But Magic education does not have the tested structure of music education nor the stealthy strategy but potent approach of Mr. Miyagi. Most advice you will get is good at some stage of your Magic learning, but the problem is – are you sure you at this stage yet? Or are you simply not ready to learn particular mechanisms? How to know it? This article is aiming to help you figuring out just that, and comes with some cards that you should pay particular attention to in your learning process as those are good indicators of high or low skill levels.

To do so, we dive into the 17Lands dataset. You may not know it but you can look at almost all data on 17Lands through 3 player tiers based on their performance in the recent sets. We have the top tier, players with average win rate of ~60%, middle tier with players who win ~55% of their games and bottom tier with players whose win rate is around 50%. This division into those three tiers gives me opportunity to compare behaviour in those three groups. I can look at the general trends or single cards that all the categories approach differently. If you know your win rate – you can sort of assign yourself into one of the tiers or position yourself somewhere in between. But those categories will be very fluent and it always is a spectrum of ability. Don’t get too stuck in the mindset of what win rate player you are, but rather than this, if you see a card top tier players are high on, but you are not, ask yourself – why don’t I think this card is great?
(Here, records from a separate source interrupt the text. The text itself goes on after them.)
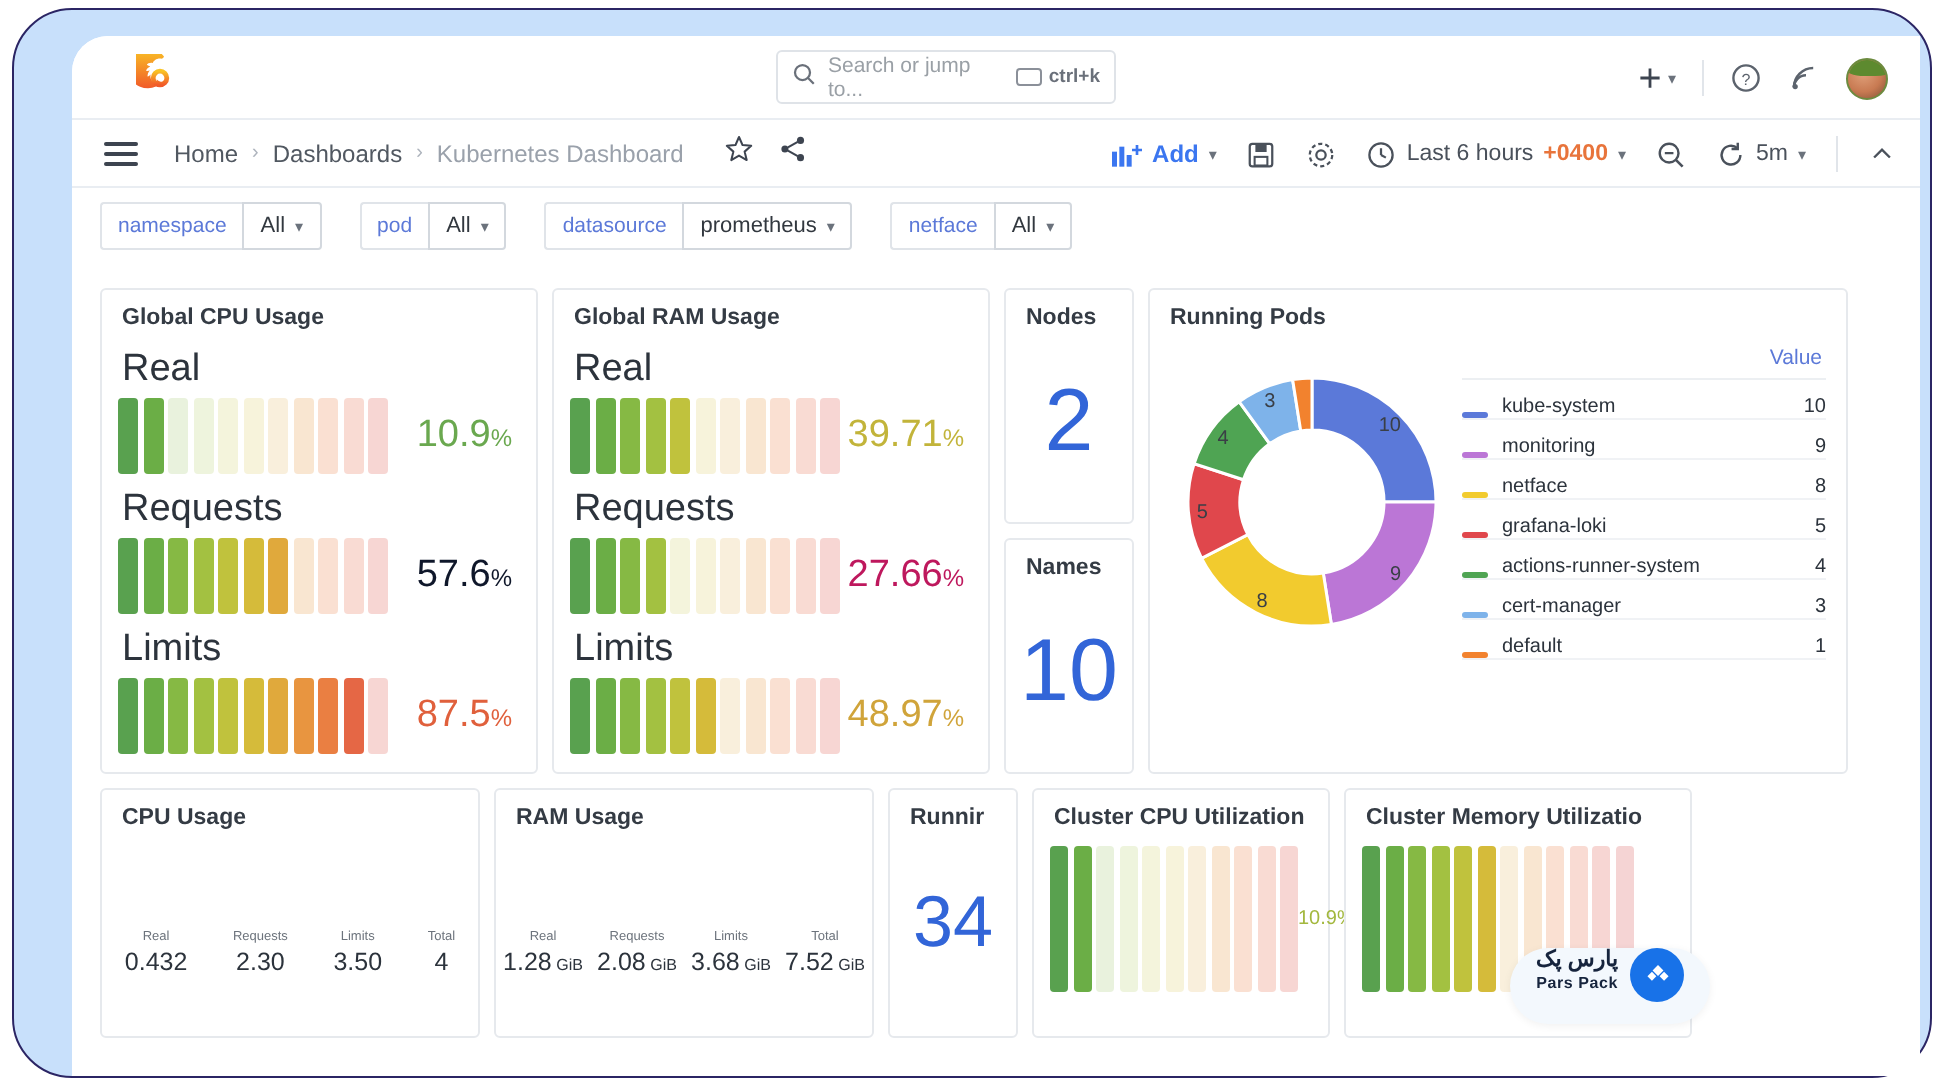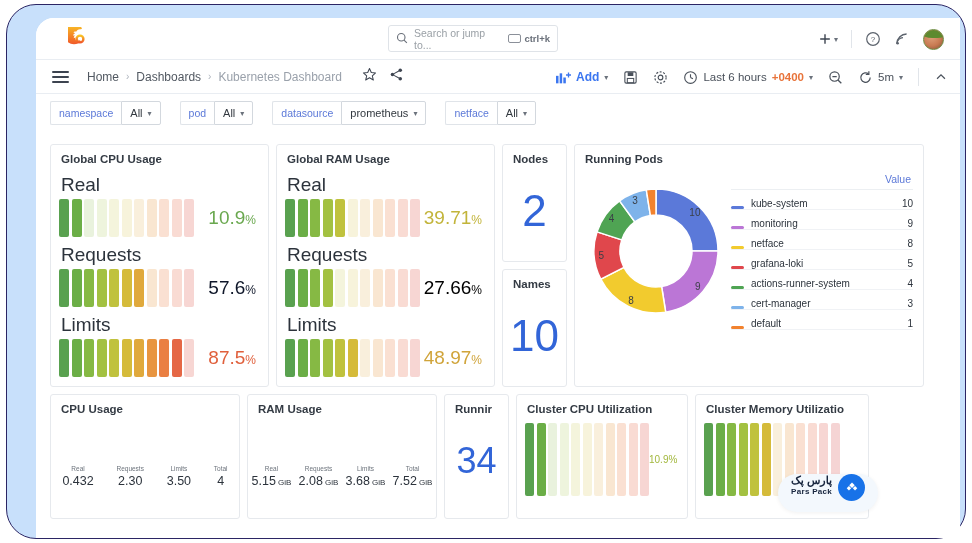"27.66%" span.gauge-val { color: #000000 -> #be185d }
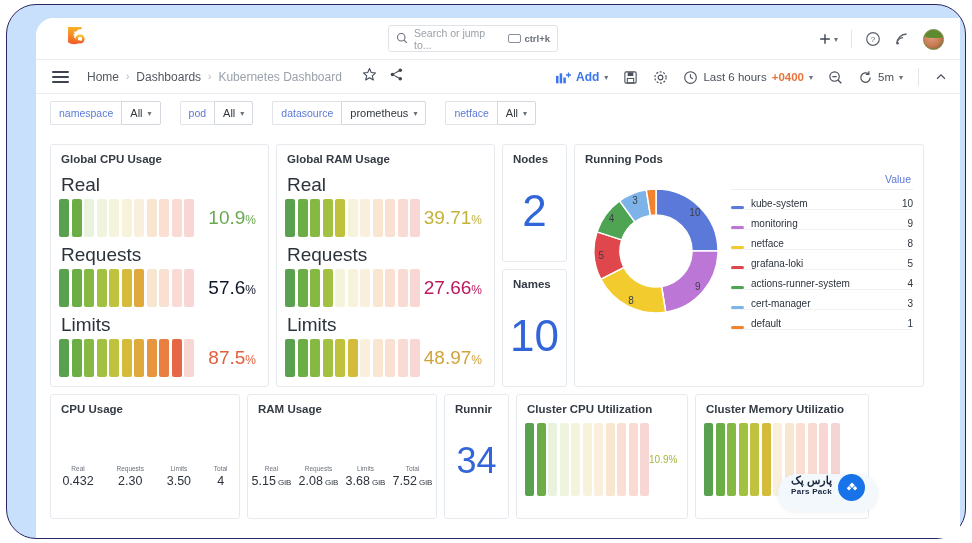"Cluster CPU Utilization" .cpu-util-panel { width: 172px -> 149px }
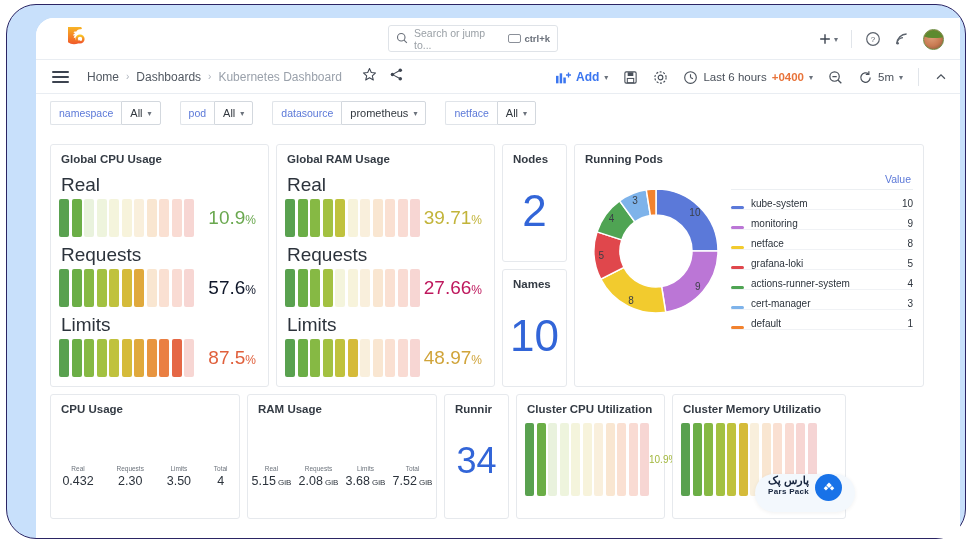"5.15" span { text: 5.15 -> 1.28 }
Or if I understand it is great, why don’t I pick it more often?

To look at the differences between the player tiers in terms of how frequently they pick particular cards when they see them and how well do they do while playing with particular cards, looking at their win rates. And here comes your homework – think about which of the cards you see on the list are valued lower by you than by the top 17Lands users and think why you value them lower. Also, look at the cards that are doing much better in the hands of top players – if you think you still need to learn a lot to qualify to that group, take into account that maybe you are not just ready yet to gain full advantage of playing them. But by all means – start thinking about why it might be so.

Pick Preference

Your path towards winning more in Limited starts with making the right picks during the draft. Some cards are more powerful than they look. The top players see that potential more frequently. Or they learn faster about cards that are more powerful than they look on first glance. Independently of the mechanism, any difference in pick preference will be interesting to look at. Pick preference here is what % of the time does each group of players pick a given card when they see it. It will combine several tendencies. Firstly – the preference of the card itself. But secondly – the preference of the color or color pair that card is played on – if higher win rate players play Green more frequently, they will end up picking Green cards more frequently.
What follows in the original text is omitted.